> [What you need to do]:
Where does "none" occur in the listing? Copy every line that holds it.

+ + + +

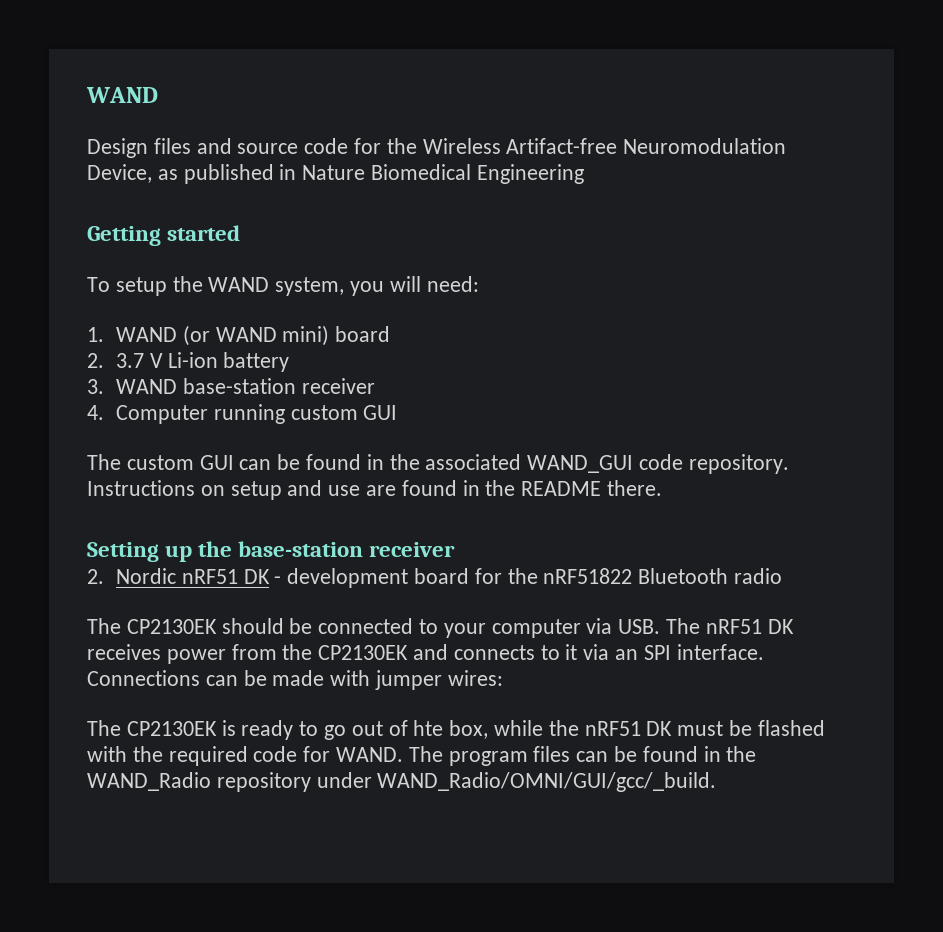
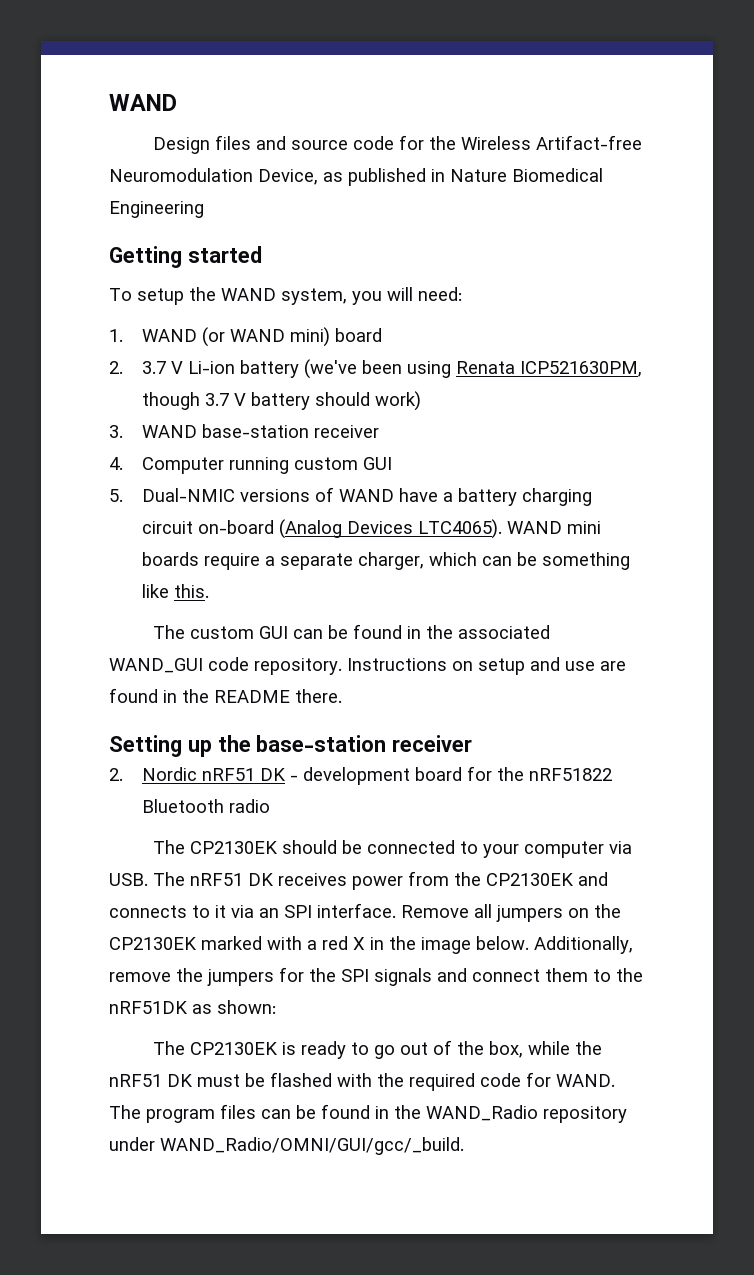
(290, 362) none -> [303,359,642,379] [141,391,421,411] (we've been using Renata ICP521630PM, though 3.7 V battery should work)
(398, 412) none -> [109,487,592,506] [141,519,601,539] [141,552,630,570] [141,584,209,598] // 5. Dual-NMIC versions of WAND have a battery charging circuit on-board (Analog Devices LTC4065). WAND mini boards require a separate charger, which can be something like this.
[87,670,503,690] Connections can be made with jumper wires: -> [401,904,621,922] [109,936,633,954] [109,967,643,986] [109,1000,276,1014] Remove all jumpers on the CP2130EK marked with a red X in the image below. Additionally, remove the jumpers for the SPI signals and connect them to the nRF51DK as shown:
[413,720,444,736] hte -> [457,1041,485,1055] the

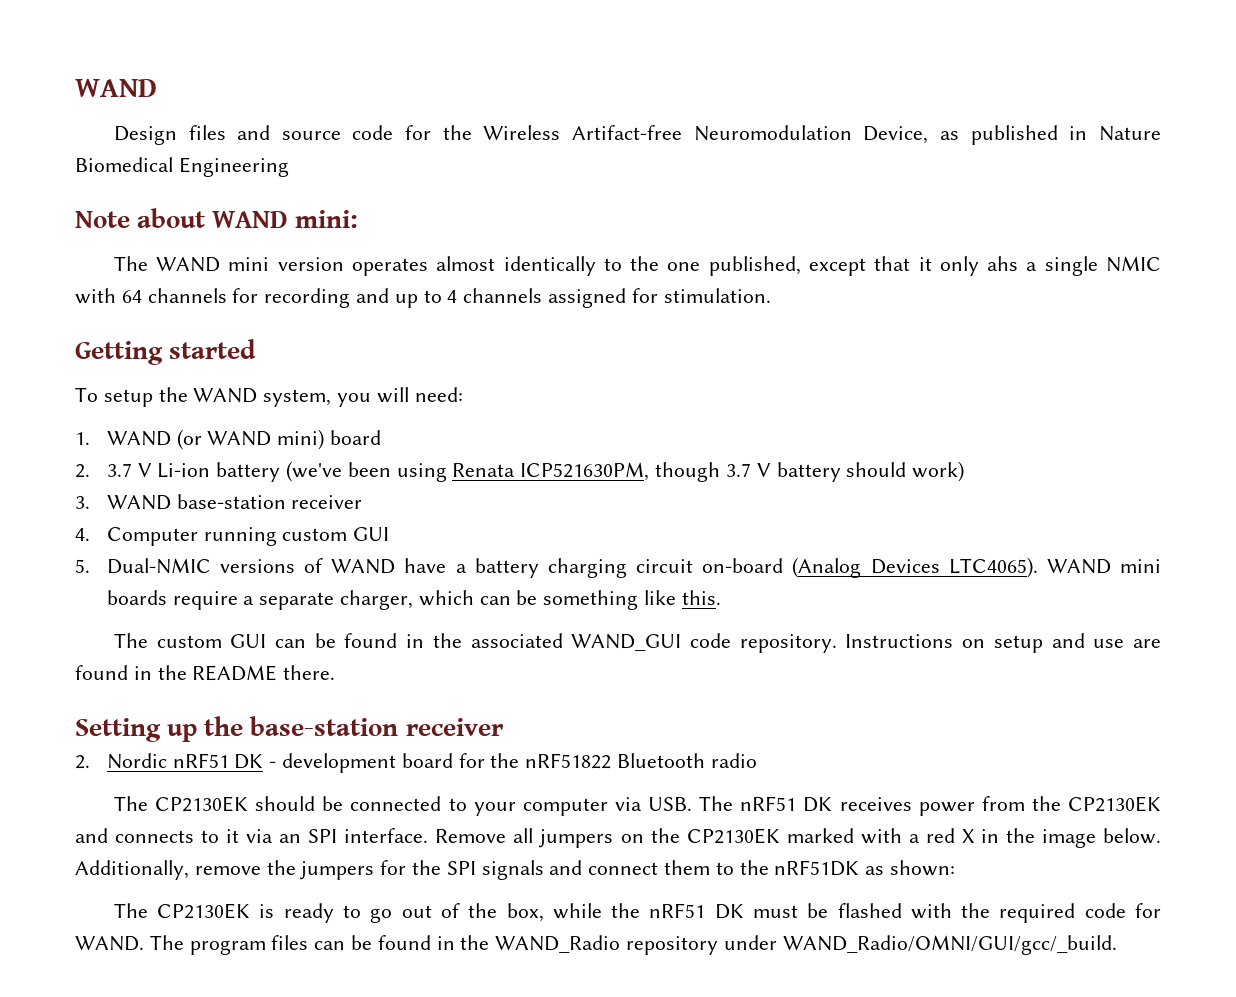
(204, 209) none -> [75,208,359,228] [113,256,1162,276] [75,288,771,308] // Note about WAND mini: // The WAND mini version operates almost identically to the one published, except that it only ahs a single NMIC with 64 channels for recording and up to 4 channels assigned for stimulation.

+ + + +

> [Expected output]:
(290, 362) none -> [303,359,642,379] [141,391,421,411] (we've been using Renata ICP521630PM, though 3.7 V battery should work)
(398, 412) none -> [109,487,592,506] [141,519,601,539] [141,552,630,570] [141,584,209,598] // 5. Dual-NMIC versions of WAND have a battery charging circuit on-board (Analog Devices LTC4065). WAND mini boards require a separate charger, which can be something like this.
(204, 209) none -> [75,208,359,228] [113,256,1162,276] [75,288,771,308] // Note about WAND mini: // The WAND mini version operates almost identically to the one published, except that it only ahs a single NMIC with 64 channels for recording and up to 4 channels assigned for stimulation.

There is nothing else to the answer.